╔══
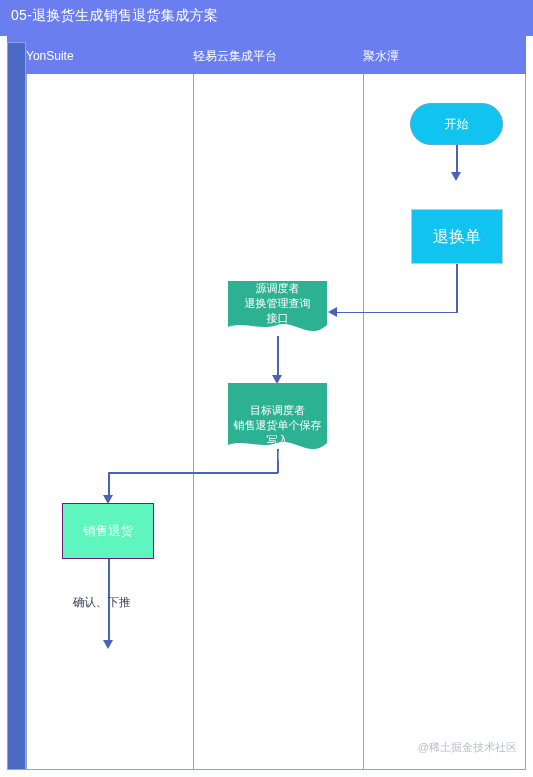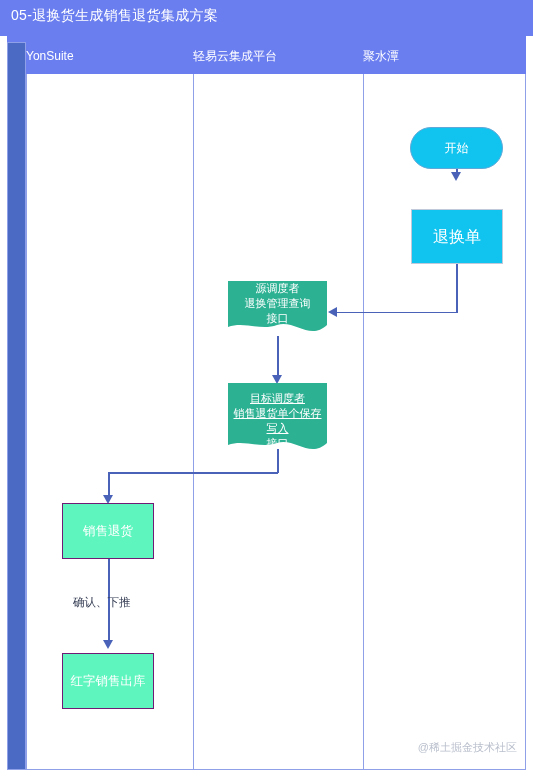"开始" div.node { margin-top: 24px -> none }
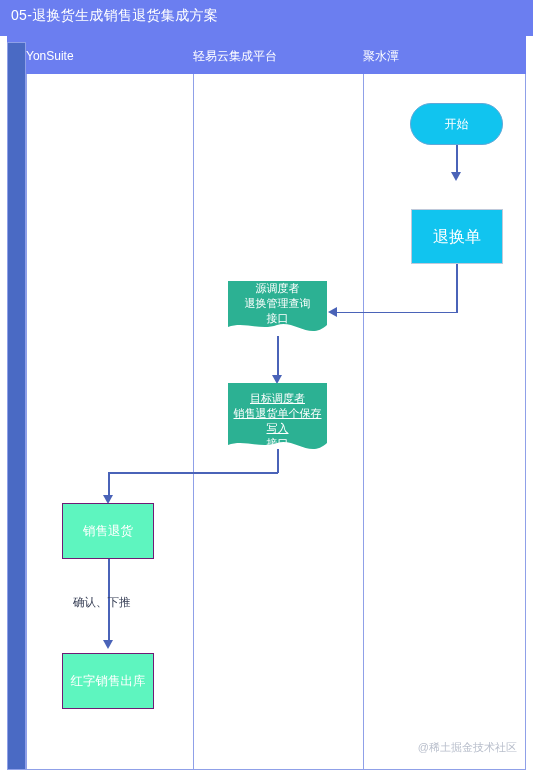"目标调度者" div.doc-label { padding-top: 8px -> 20px; text-decoration: underline -> none }
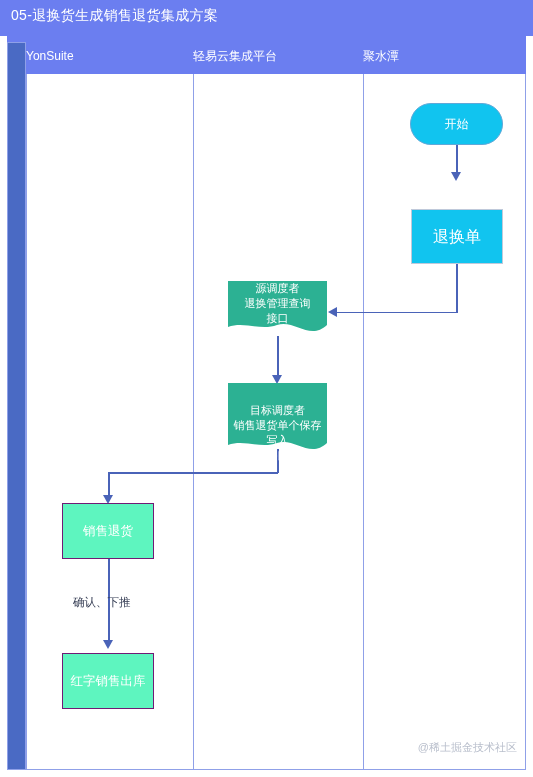"红字销售出库" div.node { html: <div>红字销售出库</div> -> none }
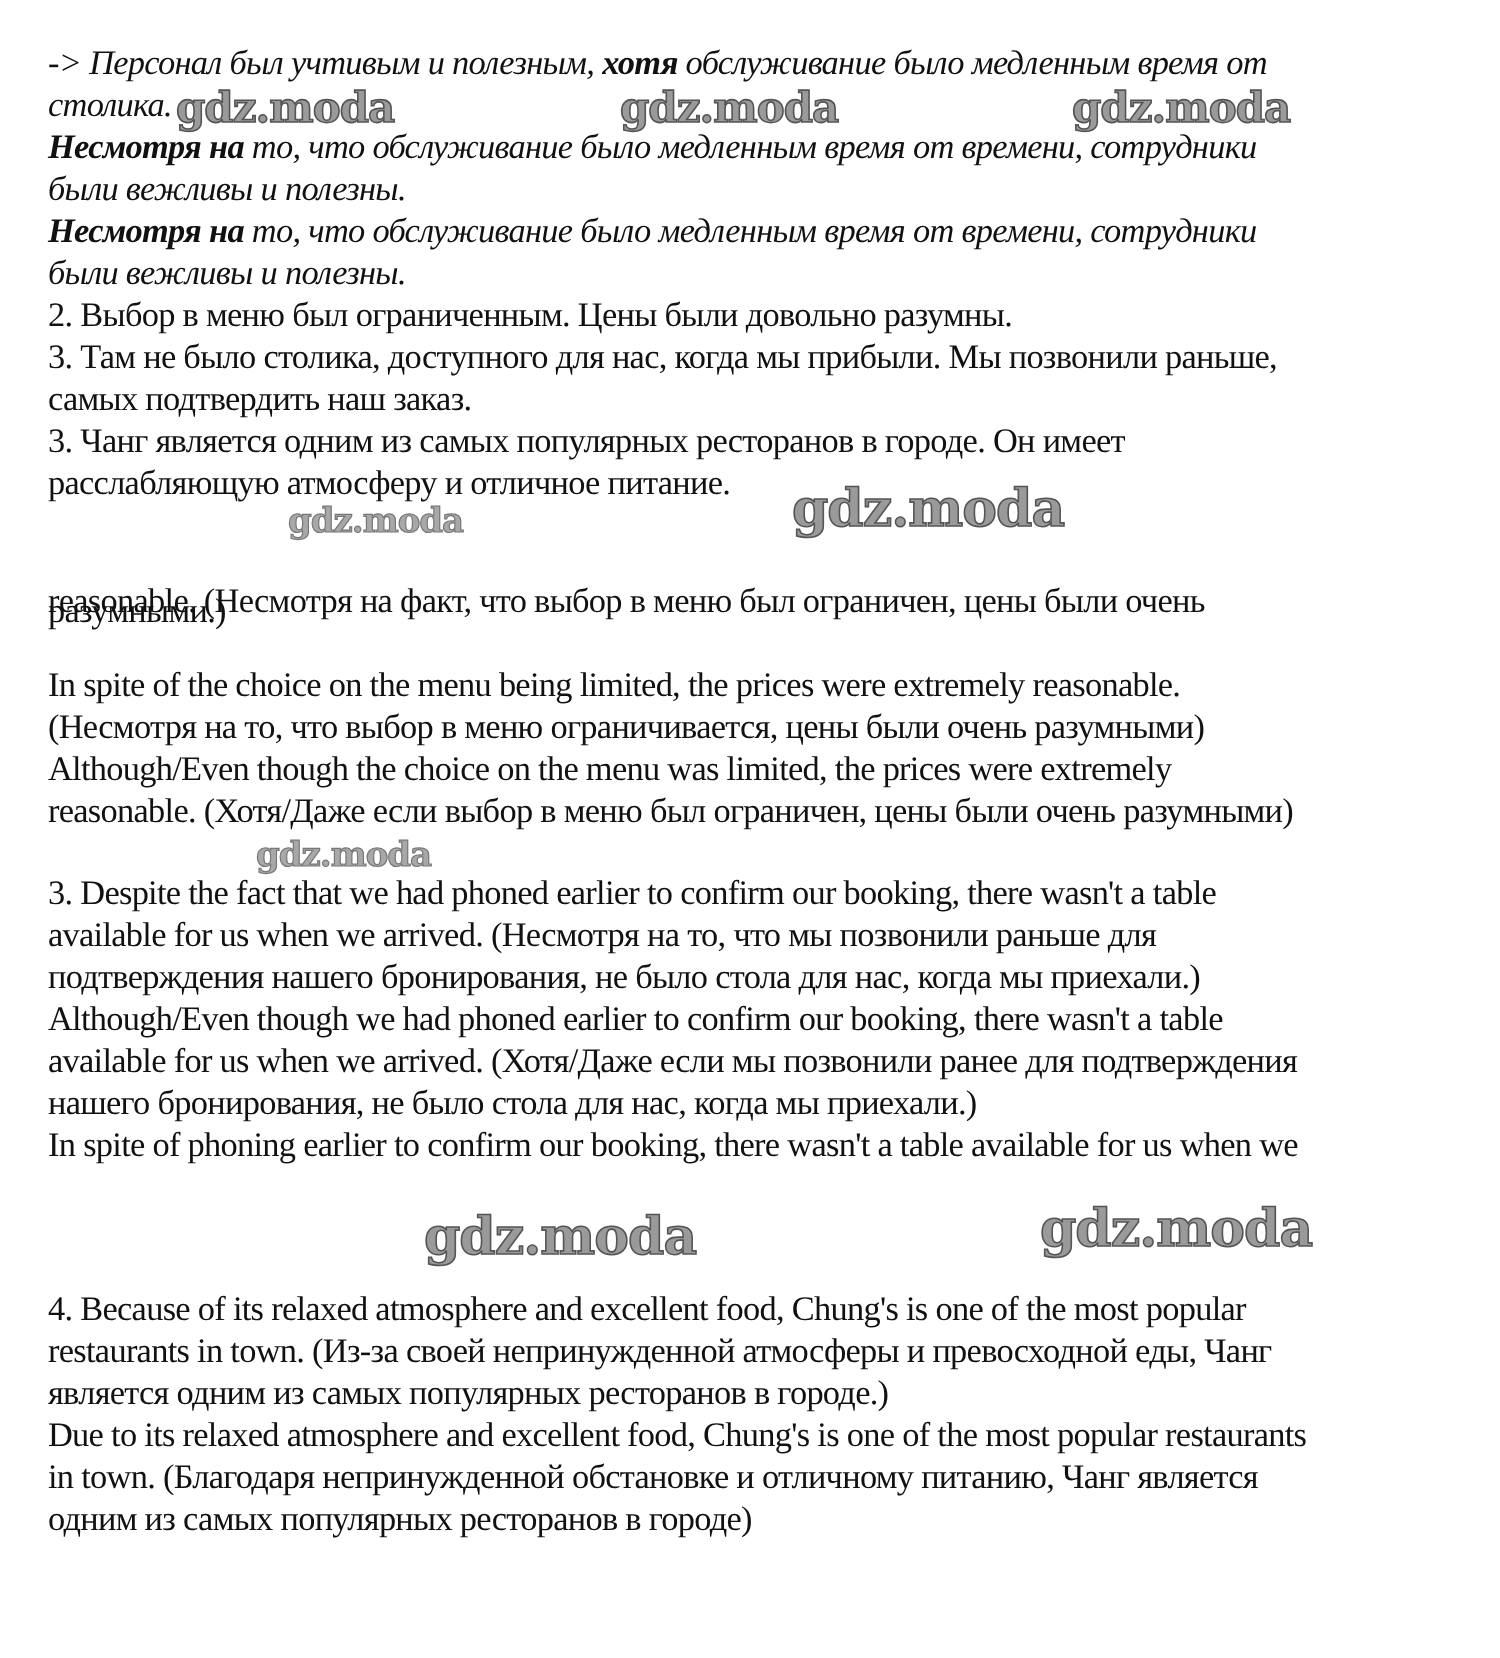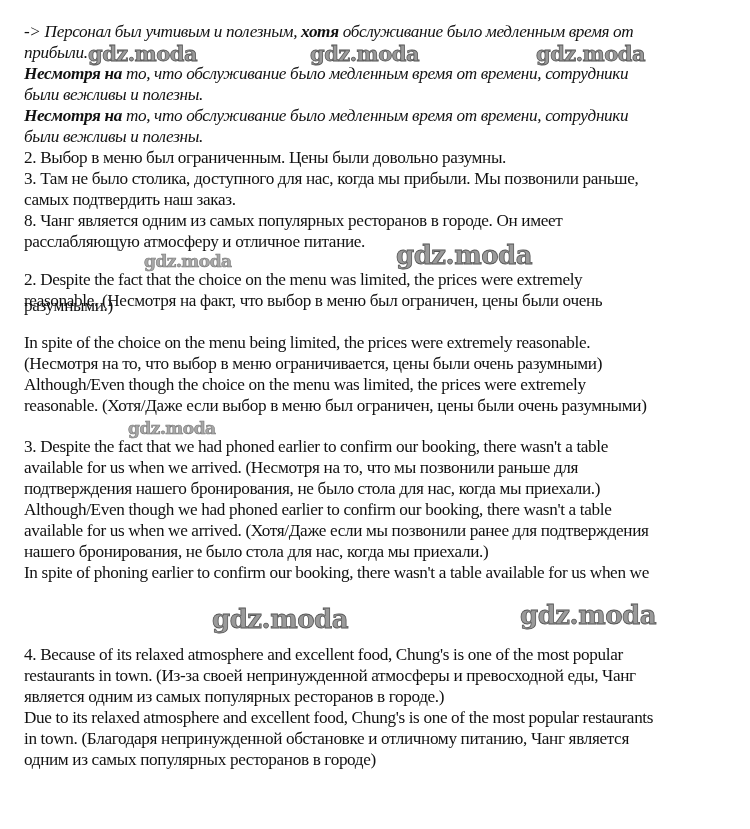"прибыли." div.line { text: прибыли -> столика }
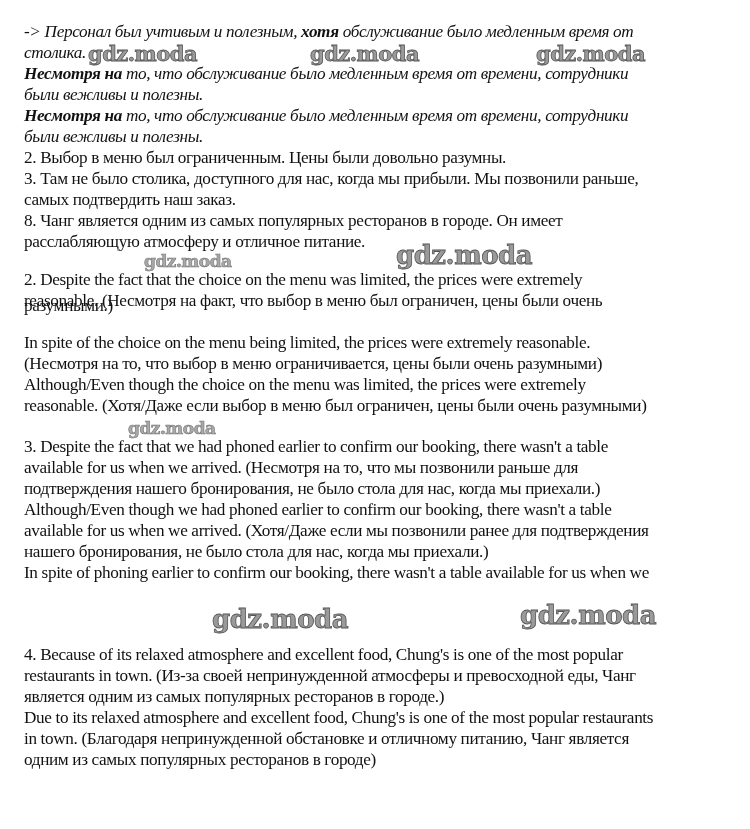"8. Чанг является одним из" div.line { text: 8 -> 3 }
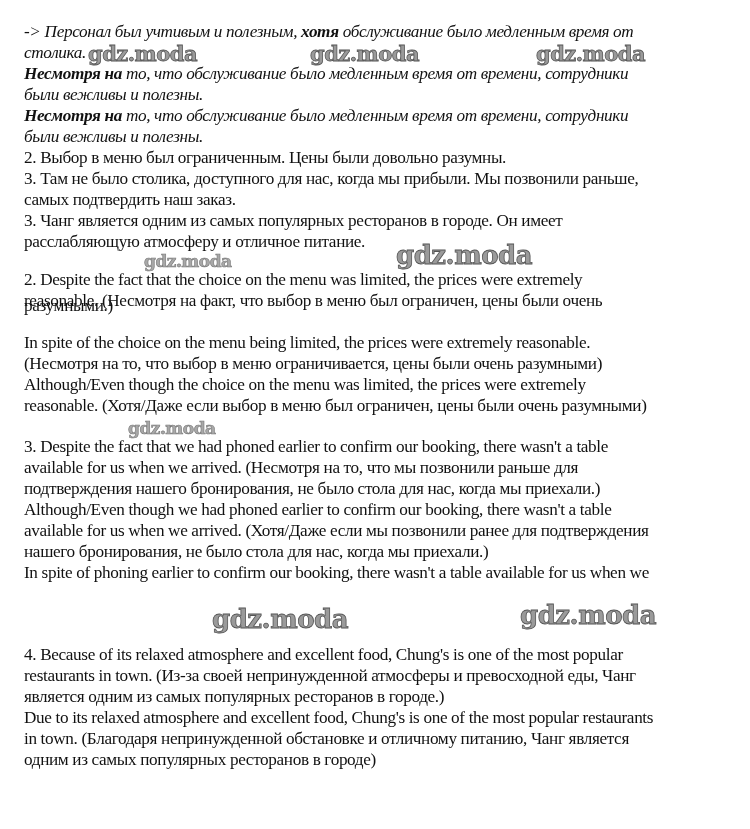"2. Despite the fact that" div.line { html: <div>2. Despite the fact that the choice on the menu was limited, the prices were extremely</div> -> none }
╚══
* **EXERCISE DESCRIPTION**:
Your copy must consist solely of the lines from the one containing "padding-top: 8px ->" through the final line of the material above, transcribed exactly, with the pictures left out.

* **RESPONSE**:
"目标调度者" div.doc-label { padding-top: 8px -> 20px; text-decoration: underline -> none }
"红字销售出库" div.node { html: <div>红字销售出库</div> -> none }
"прибыли." div.line { text: прибыли -> столика }
"8. Чанг является одним из" div.line { text: 8 -> 3 }
"2. Despite the fact that" div.line { html: <div>2. Despite the fact that the choice on the menu was limited, the prices were extremely</div> -> none }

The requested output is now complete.